Diversi anni fa, Indro Montanelli polemizzava con Angelo Del Boca che gli rammentava gli orrori della colonizzazione italiana in Africa Orientale, in era fascista. Montanelli era stato soldato negli eserciti del duce comandati dal maresciallo Graziani che fecero terra bruciata in Libia, Abissinia, Eritrea, Somalia, e negava l’uso dei gas da parte delle truppe italiane. Del Boca pubblicò tutto quello che doveva essere pubblicato, atti governativi e ordini perentori, legittimazioni di genocidio. Migliaia e migliaia di fogli tra cartoline postali, dai soldati inviate a casa, che ritraevano impiccati, teste tagliate, gente gasata, bambine vendute come spose, violenza estrema contro gli indigeni, gli italiani invece sorridenti, compiaciuti e compiacenti al male. E quello, Montanelli, davvero un cattivo maestro, continuava a negare l’evidenza, a mentire.
Nel gennaio del 1967, Angelo Del Boca, fu inviato in Barbagia dal quotidiano “Avvenire d’Italia” che poi diventerà “Avvenire”, il giornale della Cei. Significativo il motto riportato allora in testata: Quae sunt Caesaris Caesari. Quae sunt Dei Deo. A Cesare quel che è di Cesare, a Dio quel che è di Dio.

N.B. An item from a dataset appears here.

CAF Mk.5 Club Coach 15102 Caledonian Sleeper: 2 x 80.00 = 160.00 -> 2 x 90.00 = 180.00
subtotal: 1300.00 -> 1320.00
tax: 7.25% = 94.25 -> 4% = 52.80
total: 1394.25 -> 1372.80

Tra il 6 e il 17 del primo mese di quell’anno, Angelo Del Boca pubblicò nel giornale di cui era inviato un’inchiesta in 5 puntate, tutti gli articoli a pagina 4, in più colonne, i primi tre in corsivo.
A 57 anni di distanza quell’inchiesta tiene tutta, rende noi sardi ancora ammirati per il racconto di una storia che altri, non sardo, scrive compartecipe. Angelo Del Boca, allora quarantaduenne, è nel tempo storico come globalità e come particulare barbaricino. Mette insieme conoscenza e capacità di scandaglio linguistico, la lingua sarda, con qualche errore di stampa, fatta cosa propria, la cronaca senza cedimenti ad alcun immaginario, il pathos che riesce a dare l’essenziale.

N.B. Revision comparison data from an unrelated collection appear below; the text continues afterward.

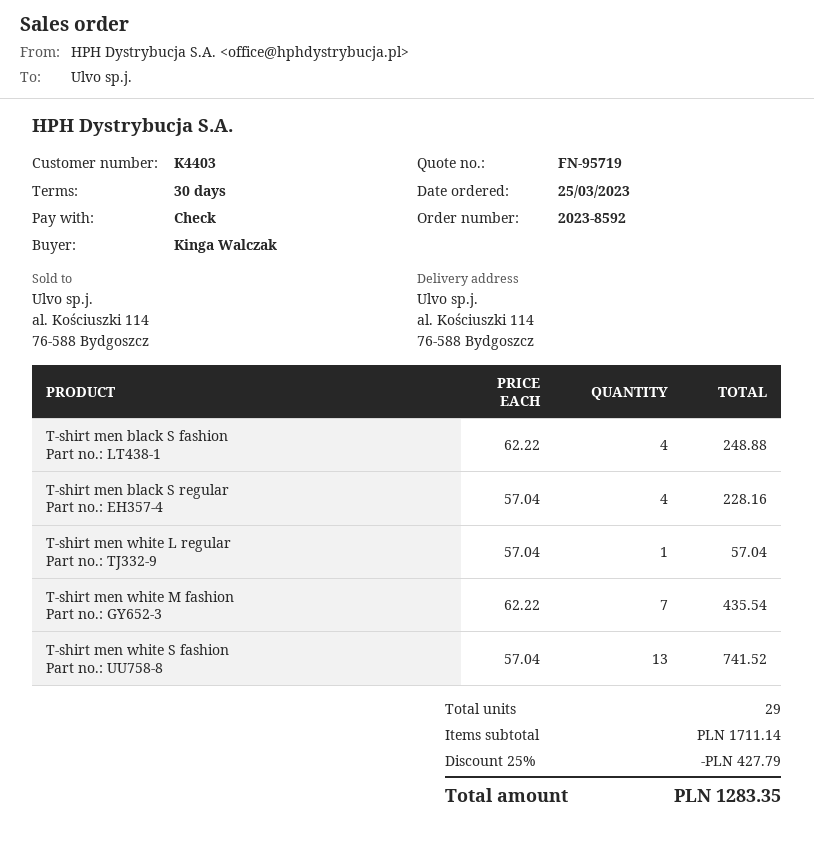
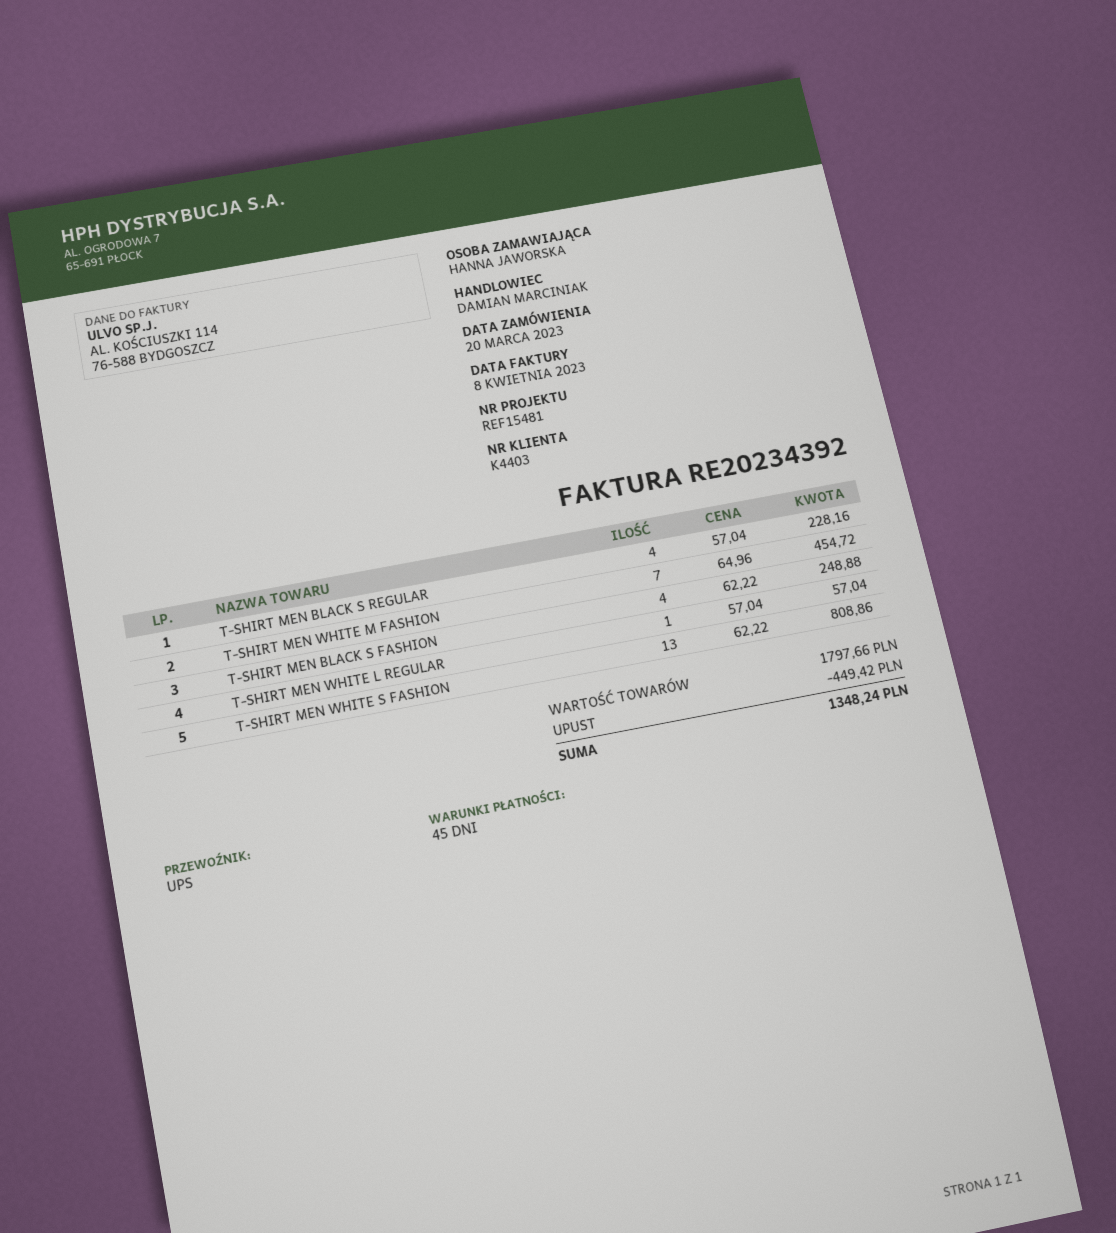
order date: 2023-03-25 -> 2023-03-20
payment terms: 30 days -> 45 days
ordered by: Kinga Walczak -> HANNA JAWORSKA
T-shirt men white M fashion: 7 x 62.22 = 435.54 -> 7 x 64.96 = 454.72
T-shirt men white S fashion: 13 x 57.04 = 741.52 -> 13 x 62.22 = 808.86
subtotal: 1711.14 -> 1797.66
discount: 427.79 -> 449.42
total: 1283.35 -> 1348.24

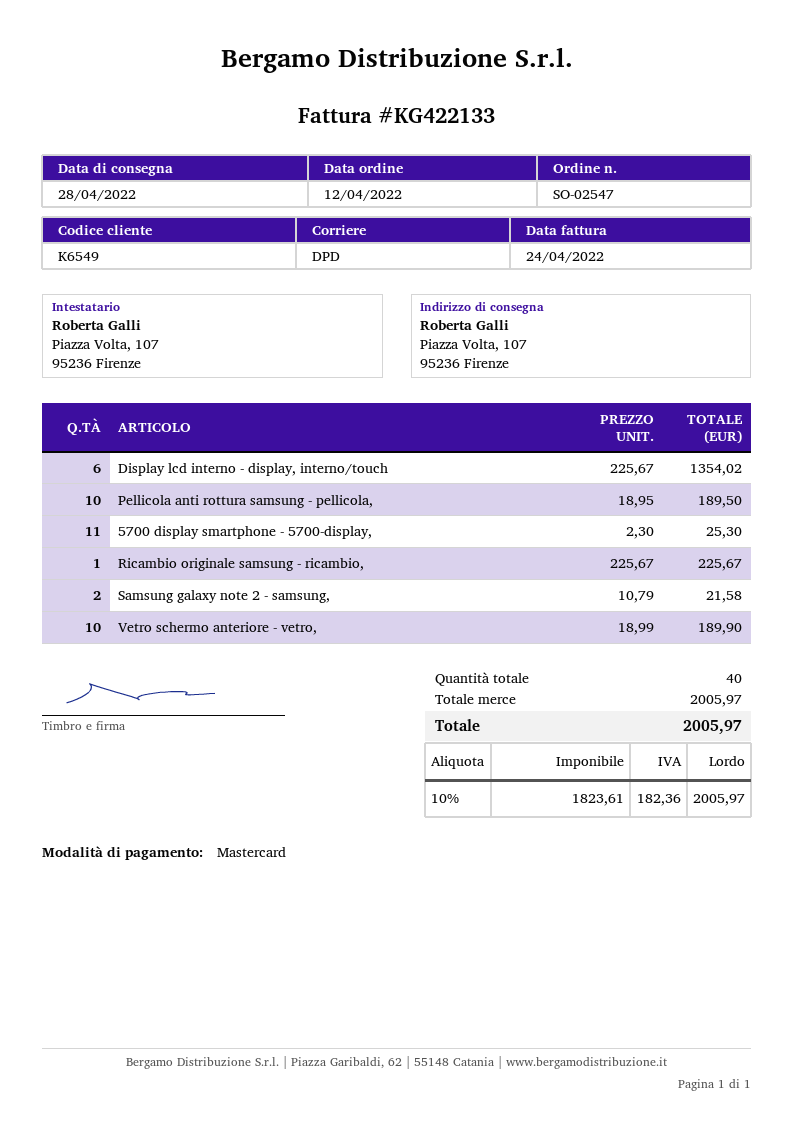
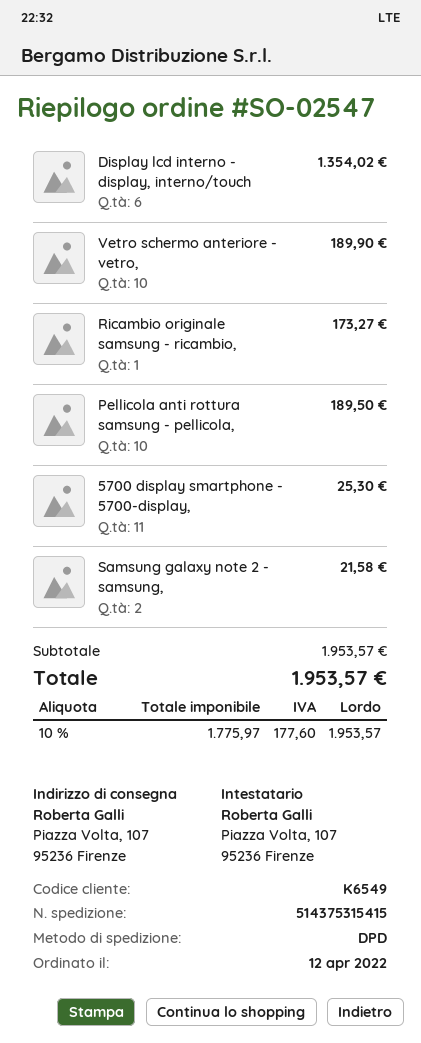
Ricambio originale samsung - ricambio,: 1 for 225.67 -> 1 for 173.27
subtotal: 2005.97 -> 1953.57
net: 1823.61 -> 1775.97
tax: 10% = 182.36 -> 10% = 177.60
total: 2005.97 -> 1953.57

Il globale lo evidenzia la prima pagina del giornale di quel 6 gennaio, festa dell’Epifania: la guerra del Vietnam, il nord Italia nella morsa del freddo, Willy Brandt che conferma l’adesione di Bonn al «vertice europeo», una memoria di Mao estromesso da capo dello Stato nel 1958. Nel particulare, l’articolo di Del Boca, da Ollolai, così titola: Al «male antico» della Sardegna si pensa solo dopo le stragi. In Barbagia i banditi continuano a uccidere. Il male antico è il banditismo. A Ollolai c’era stato un triplice omicidio nella notte di San Silvestro e quel fatto di sangue, in un paese che sembrava fuori dalla cerchia della zona calda (Orgosolo Fonni Orotelli Orune per Del Boca), Nuoro come centro, fu il motivo per cui molti giornalisti arrivarono in Sardegna. Così inizia l’inviato di “Avvenire d’Italia”: «Nella piccola chiesa di Ollolai, dipinta semplicemente con la calce, padre Giuseppe Argiolas sta officiando una messa in suffragio per il piccolo Michele, una delle tre vittime della strage». Solo donne dentro la chiesa, con in testa il «micadore» viola. Gli uomini sono lontani, nella Valle del Tirso, leggi piana di Ottana, verso Porto Torres, con le loro greggi in transumanza verso l’Oristanese.
Le «disamistades» sono vive dentro l’industrializzazione. Queste le cifre del male antico riguardanti l’anno appena passato: quarantuno omicidi, sette tentati omicidi, dieci sequestri di persona, 150 milioni estorti, sedici rapine a mano armata, 139 banditi alla macchia.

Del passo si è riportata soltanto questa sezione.